(EXERCISE DATA)
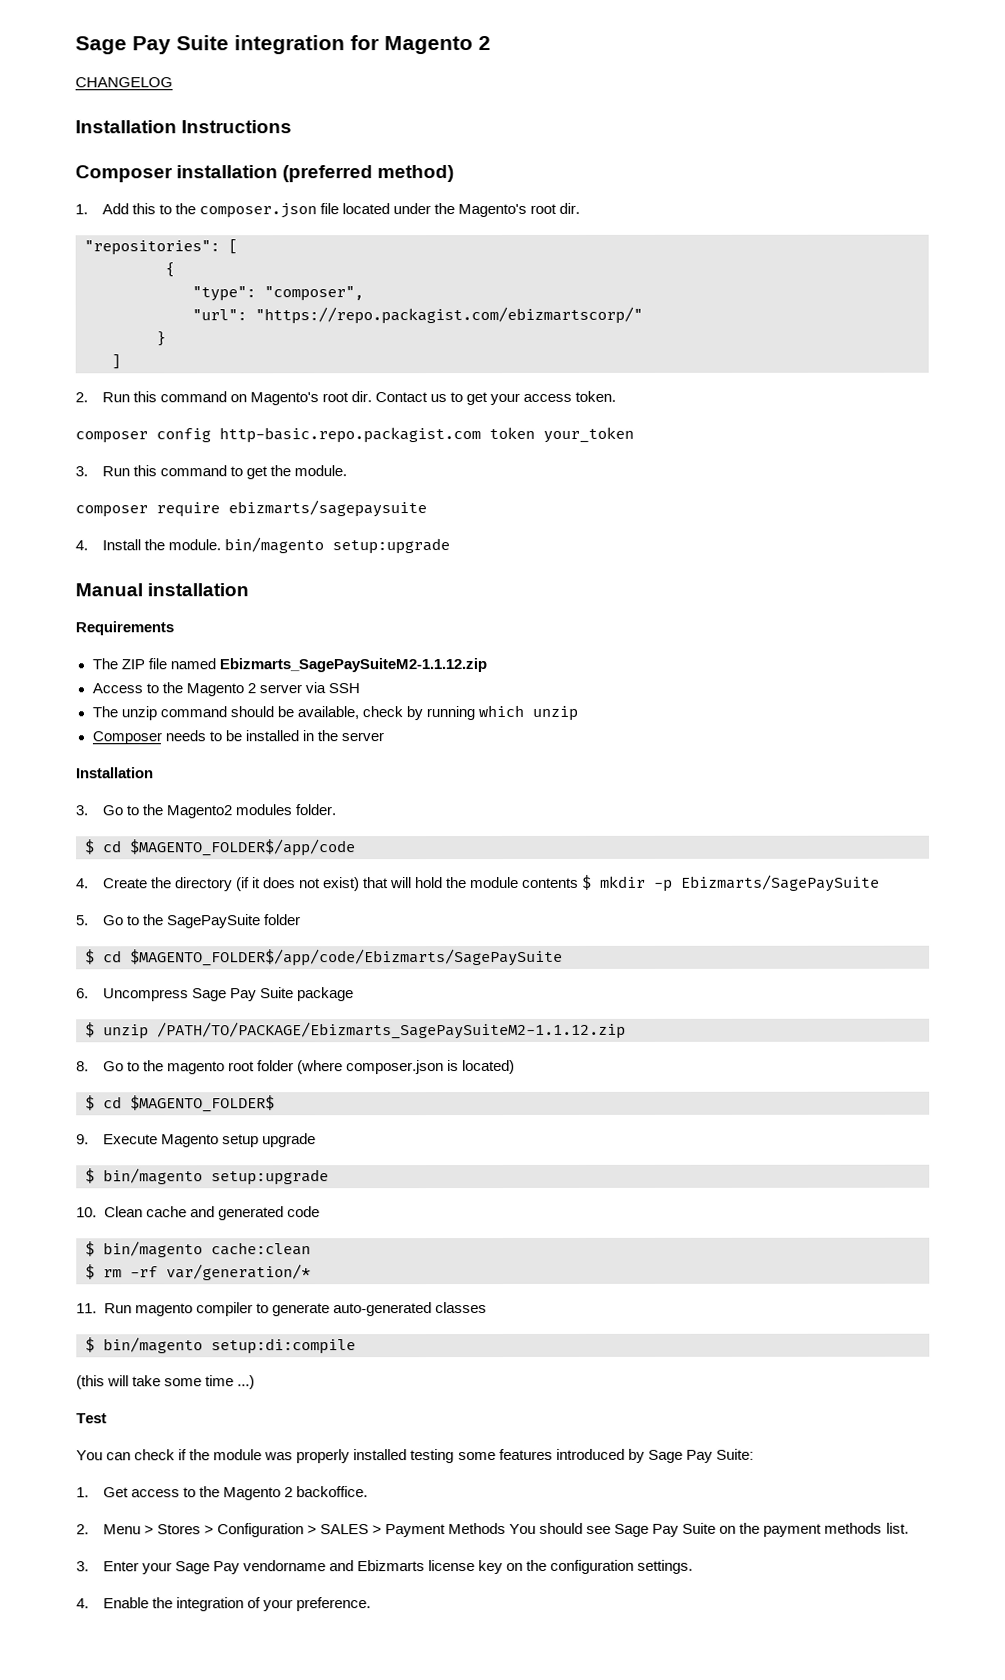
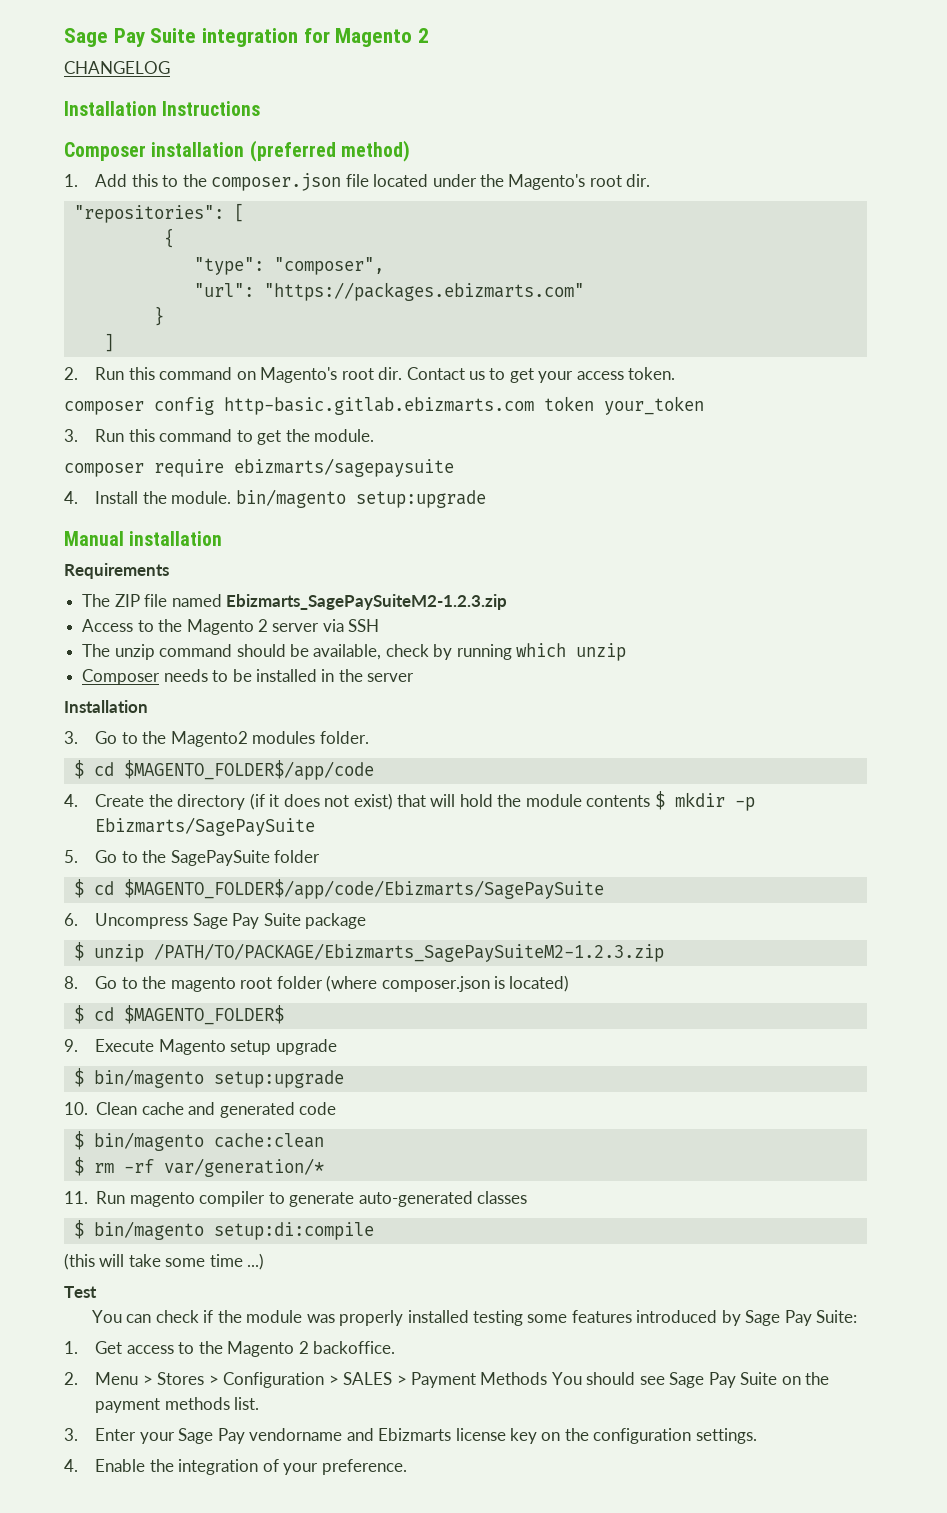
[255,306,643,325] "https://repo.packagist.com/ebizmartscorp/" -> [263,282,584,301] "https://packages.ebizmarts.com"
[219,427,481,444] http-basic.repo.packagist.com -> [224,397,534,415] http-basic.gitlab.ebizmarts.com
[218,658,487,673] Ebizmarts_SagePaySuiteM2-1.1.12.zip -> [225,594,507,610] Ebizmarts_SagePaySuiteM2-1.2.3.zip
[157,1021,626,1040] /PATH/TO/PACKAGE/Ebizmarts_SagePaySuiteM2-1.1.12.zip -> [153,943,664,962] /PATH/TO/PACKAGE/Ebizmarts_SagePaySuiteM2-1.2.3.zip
(End EXERCISE DATA)
(EXERCISE DATA)
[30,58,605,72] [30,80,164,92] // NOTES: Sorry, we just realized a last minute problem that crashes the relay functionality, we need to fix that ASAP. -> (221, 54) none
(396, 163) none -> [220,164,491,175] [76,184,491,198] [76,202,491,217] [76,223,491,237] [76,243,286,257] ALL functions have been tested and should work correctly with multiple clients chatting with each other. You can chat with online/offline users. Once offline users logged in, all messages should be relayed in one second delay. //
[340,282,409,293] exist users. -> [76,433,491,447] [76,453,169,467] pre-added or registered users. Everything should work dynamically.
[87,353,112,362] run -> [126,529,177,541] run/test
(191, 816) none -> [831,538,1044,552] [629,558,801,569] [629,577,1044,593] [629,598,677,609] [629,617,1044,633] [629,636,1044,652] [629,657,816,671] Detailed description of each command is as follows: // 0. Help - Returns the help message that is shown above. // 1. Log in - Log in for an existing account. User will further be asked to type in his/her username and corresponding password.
(End EXERCISE DATA)
◆ TASK STATEMENT: Each line above from the one with "[219,427,481,444] http-basic.repo.packagist.com ->" up to and including the one with "[218,658,487,673] Ebizmarts_SagePaySuiteM2-1.1.12.zip ->" must be set down exactly, and no line outside that span may appear.

◆ WRITTEN SOLUTION:
[219,427,481,444] http-basic.repo.packagist.com -> [224,397,534,415] http-basic.gitlab.ebizmarts.com
[218,658,487,673] Ebizmarts_SagePaySuiteM2-1.1.12.zip -> [225,594,507,610] Ebizmarts_SagePaySuiteM2-1.2.3.zip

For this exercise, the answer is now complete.